Find the volume of a 0.2 M solution of MnO₄⁻ that will react with 50 mL of 0.1 M solution of C₂O₄²⁻ in acidic medium____

V₁ = 10 mL

Detailed Explanation:

The balanced redox reaction between MnO₄⁻ and C₂O₄²⁻ in acidic medium is as follows:

2MnO₄⁻ + 5C₂O₄²⁻ + 16H⁺ → 10CO₂ + 2Mn²⁺ + 8H₂O

From the stoichiometry of the reaction: - 2 moles of MnO₄⁻ react with 5 moles of C₂O₄²⁻. Using the molarity equation for titration:

M₁V₁ / n₁ = M₂V₂ / n₂

Where: - M₁ is the molarity of MnO₄⁻ (0.2 M), - V₁ is the volume of MnO₄⁻ solution (unknown), - n₁ is the number of moles of MnO₄⁻ (2), - M₂ is the molarity of C₂O₄²⁻ (0.1 M), - V₂ is the volume of C₂O₄²⁻ solution (50 mL), - n₂ is the number of moles of C₂O₄²⁻ (5). Using this, we calculate the volume of MnO₄⁻ solution (V₁):

0.2 × V₁ / 2 = 0.1 × 50 / 5

Solving for V₁:

V₁ = (0.1 × 50 × 2) / (0.2 × 5) = 10 mL

Therefore, the volume of MnO₄⁻ required is 10 mL.

Concept Behind the Solution:

This question involves the concept of stoichiometry in redox reactions and how to calculate the volume of a solution required for a reaction. The relationship between the volume and molarity of reactants in a redox reaction is governed by the balanced chemical equation.

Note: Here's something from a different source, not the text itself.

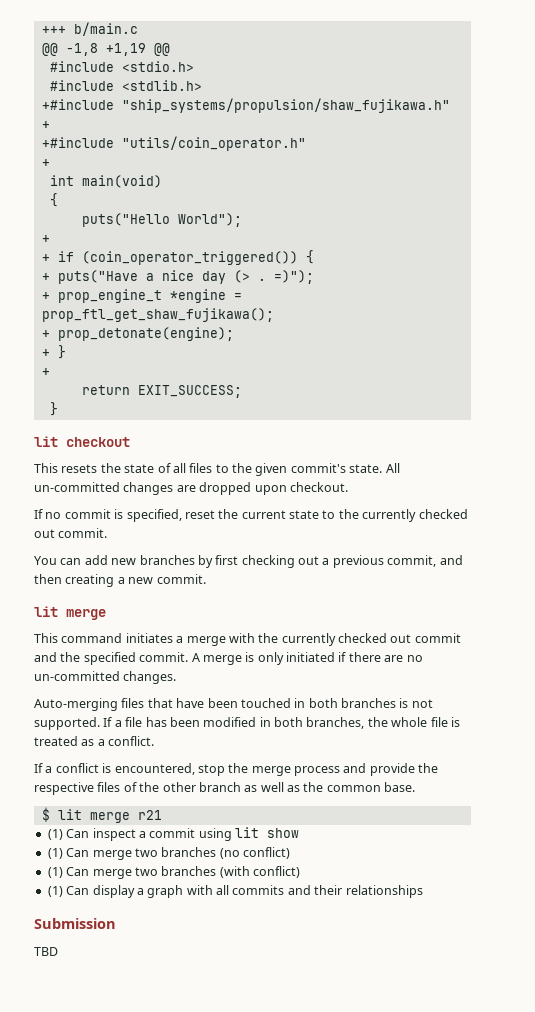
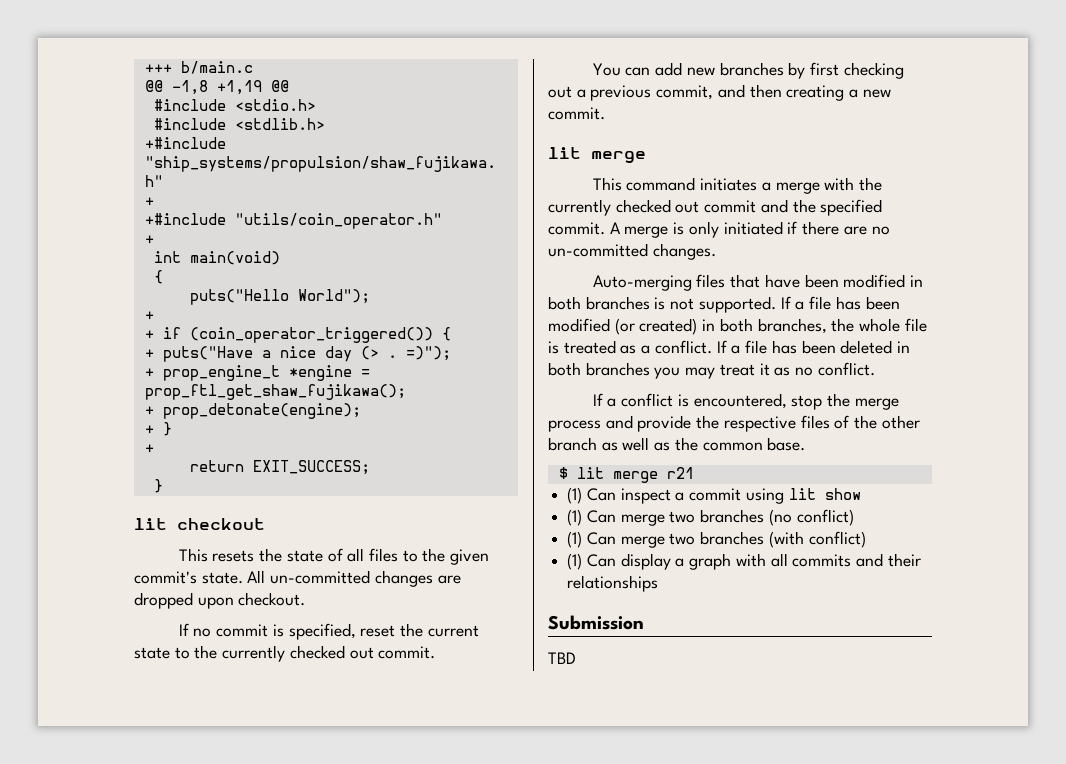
[240,698,291,708] touched -> [843,274,906,288] modified
(257, 722) none -> [614,318,698,335] (or created)
(155, 741) none -> [716,340,910,354] [548,362,875,379] If a file has been deleted in both branches you may treat it as no conflict.

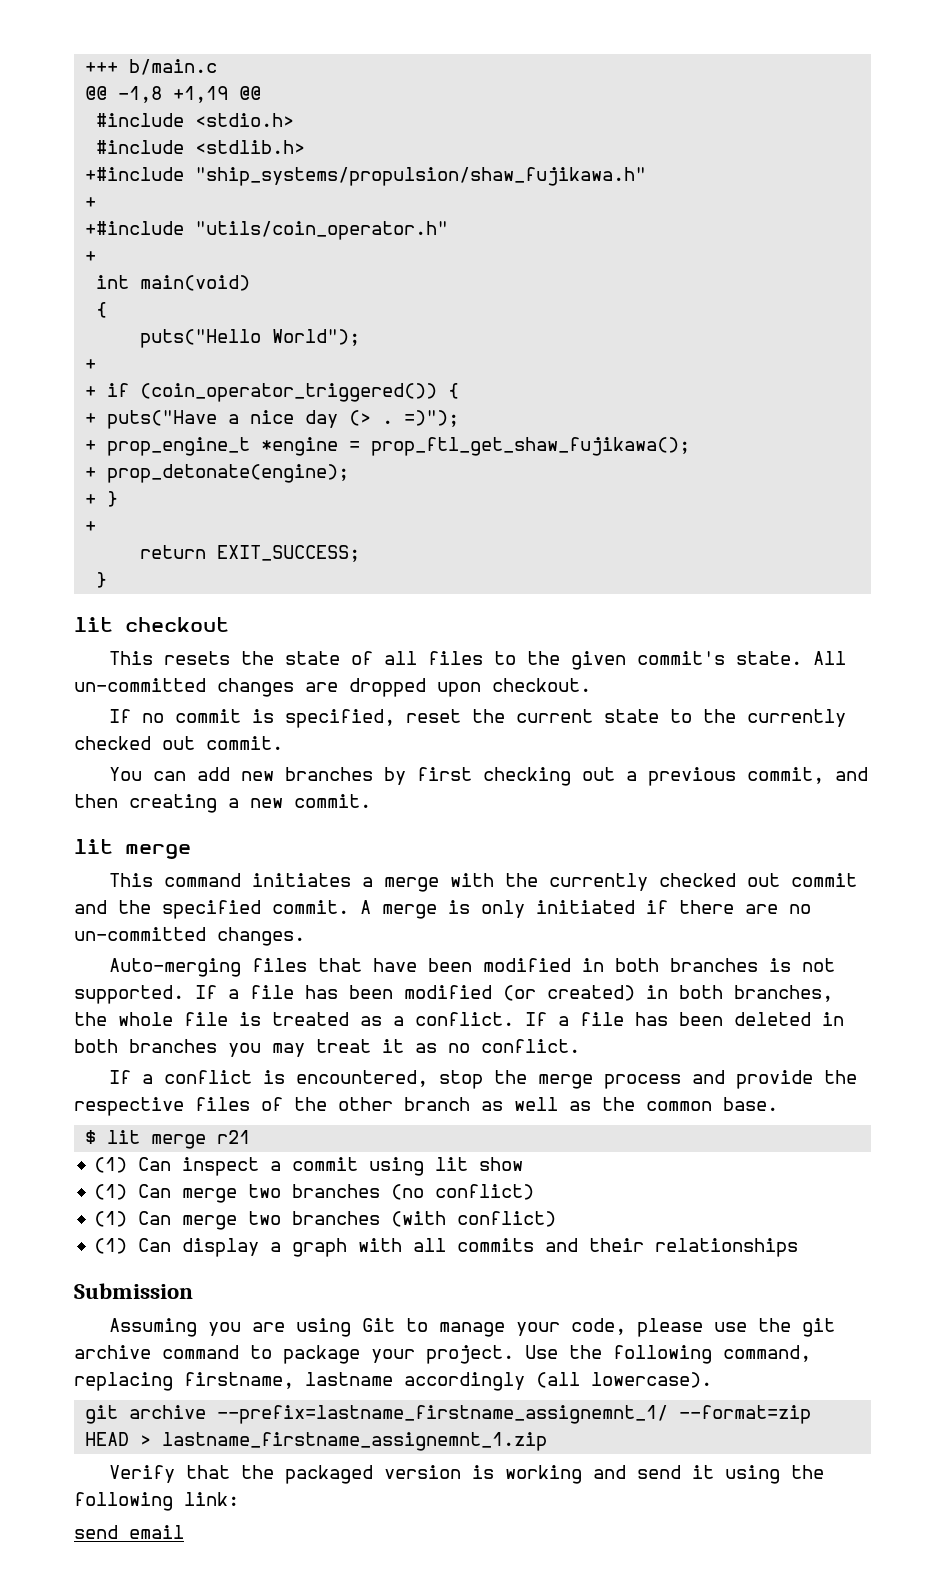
[548,652,576,664] TBD -> [108,1318,835,1337] [74,1345,811,1364] [74,1372,712,1391] [85,1405,812,1424] [85,1432,548,1451] [108,1465,824,1484] [74,1492,239,1511] [74,1525,184,1539] Assuming you are using Git to manage your code, please use the git archive command to package your project. Use the following command, replacing firstname, lastname accordingly (all lowercase). // git archive --prefix=lastname_firstname_assignemnt_1/ --format=zip HEAD > lastname_firstname_assignemnt_1.zip // Verify that the packaged version is working and send it using the following link: // send email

The equation used here is based on the law of equivalence for titrations, where the number of equivalents of the oxidizing agent is equal to the number of equivalents of the reducing agent, allowing us to find the volume of MnO₄⁻ solution needed to react with the given amount of C₂O₄²⁻.